Acte I, scène 3 et 4
Dans les scènes 3 et 4 de l'acte I, les druides gaulois, impatients de bouter les Romains hors de leur sol, interpellent Norma, seule qualifiée en tant que prêtresse à déclencher la guerre. Soucieuse de protéger Pollione, Norma repousse ces velléités belliqueuses et calme son peuple. Elle implore l'astre lunaire, intercédant pour la paix, pour détourner sa prière en requête amoureuse, souhaitant que Pollione cesse de lui échapper.
La scènographie va illustrer les thèmes suivants :
L'embrasement de la forêt lié à la menace de la guerre et la déformation des chênes en glaives.
Acte I, Scène 5
Dans la scène 5, Adalgisa croit être seule dans la forêt. Ce lieu est pourtant celui où tous s'observent : Romains et Gaulois, hommes et femmes (cf. croisement des Gaulois et des Romains dans les scènes du début de l'ouvrage). Elle ne peut se défaire de son attirance pour Pollione et, désespérée, s'en remet au Dieu pour décider de son sort.

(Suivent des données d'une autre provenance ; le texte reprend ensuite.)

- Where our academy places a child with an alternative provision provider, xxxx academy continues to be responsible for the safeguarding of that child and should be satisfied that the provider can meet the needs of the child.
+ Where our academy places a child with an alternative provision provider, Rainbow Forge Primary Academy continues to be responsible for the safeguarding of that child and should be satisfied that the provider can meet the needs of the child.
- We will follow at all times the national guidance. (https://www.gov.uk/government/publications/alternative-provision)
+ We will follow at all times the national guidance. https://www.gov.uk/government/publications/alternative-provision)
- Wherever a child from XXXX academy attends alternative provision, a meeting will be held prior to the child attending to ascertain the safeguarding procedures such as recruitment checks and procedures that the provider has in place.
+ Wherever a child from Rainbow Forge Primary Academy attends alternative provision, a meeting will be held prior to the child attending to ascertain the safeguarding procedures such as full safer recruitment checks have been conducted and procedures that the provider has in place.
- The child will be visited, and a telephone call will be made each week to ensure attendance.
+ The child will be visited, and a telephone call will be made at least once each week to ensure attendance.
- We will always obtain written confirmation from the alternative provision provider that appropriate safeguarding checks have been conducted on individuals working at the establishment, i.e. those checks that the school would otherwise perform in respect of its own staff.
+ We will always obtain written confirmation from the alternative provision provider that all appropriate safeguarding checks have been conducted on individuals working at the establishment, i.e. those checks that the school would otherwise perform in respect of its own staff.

La scénographie insiste sur les apparitions de Pollione, toujours différentes d'une représentation à l'autre et toujours décalées (cf. l'introduction de cette page).
La forêt gauloise dans laquelle Adalgisa se croit seule, et les apparitions de Pollione.
Acte I, Scène 6
Au cours de la scène VI, Pollione surprend Adalgisa, qui est prise entre son amour naissant pour lui et son souhait de respecter les voeux de prêtresse qu'elle a prononcés. Pollione réussit, à force d'insistance, à faire promettre à Adalgisa qu'elle le suivra à Rome.
La scénographie insiste ici sur plusieurs points :
Notre choix s'est porté sur un petit temple en 3D, à la fois objet de vénération, d'investissement de sens et jouet des désirs des hommes, que l'on peut faire tourner comme une toupie à quatre faces (l'autel en Gaule, le temple de Vénus à Rome, la forêt gauloise et la mer). Objet dérisoire, mais auquel s'en remettent parfois les décisions des personnages. Ainsi, à la fin de la scène, Adalgisa accepte finalement de suivre Pollione, après avoir refusé de nombreuses fois. Cette décision n'est pas étrangère à l'arrêt du temple-toupie sur la face "Rome".
Autour de ce temple tournent des planètes comme le Soleil et la Lune, symboles ici partout présents, et des icônes de personnages eux-mêmes devenus planètes, prisonniers de forces d'attraction.
Les quatre faces du temple : autel, mer, forêt et Rome.
Acte I, Scène 7
Dans la version de Norma proposée, cette scène entre Norma et Clotilde sa confidente n'est pas donnée. Un résumé de l'intrigue est diffusé.
Acte I, Scène 8
Aspiration amoureuse, souvenir de l'amour et amour du souvenir entremêlent leurs voix ici dans ce duo entre Norma et Adalgisa. Les fondus enchaînés soulignent l'ambiguité d'un rêve amoureux où deux femmes entrevoient le même homme.
Face à Pollione
Acte I, Final
L'art de nouer et tendre la situation que déploient les grands compositeurs d'opéra à la fin des actes d'exposition -très souvent sous forme d'ensemble vocal - raidit les personnages, les fixe sur une ligne vocale parfois obstinée, au détriment de leur incarnation et de leur vraisemblance physique. La scène devient un champ de forces qui s'exercent entre les personnages, qui sont comme des aimants s'attirant et se repoussant.
Toute finesse est ici vaine, seul compte le rapport de forces physique et vocal entre les personnages.
Dans cette perspective, à chaque personnage est associé une zone le représentant à la fois en mouvement et pris dans ses propres contradictions.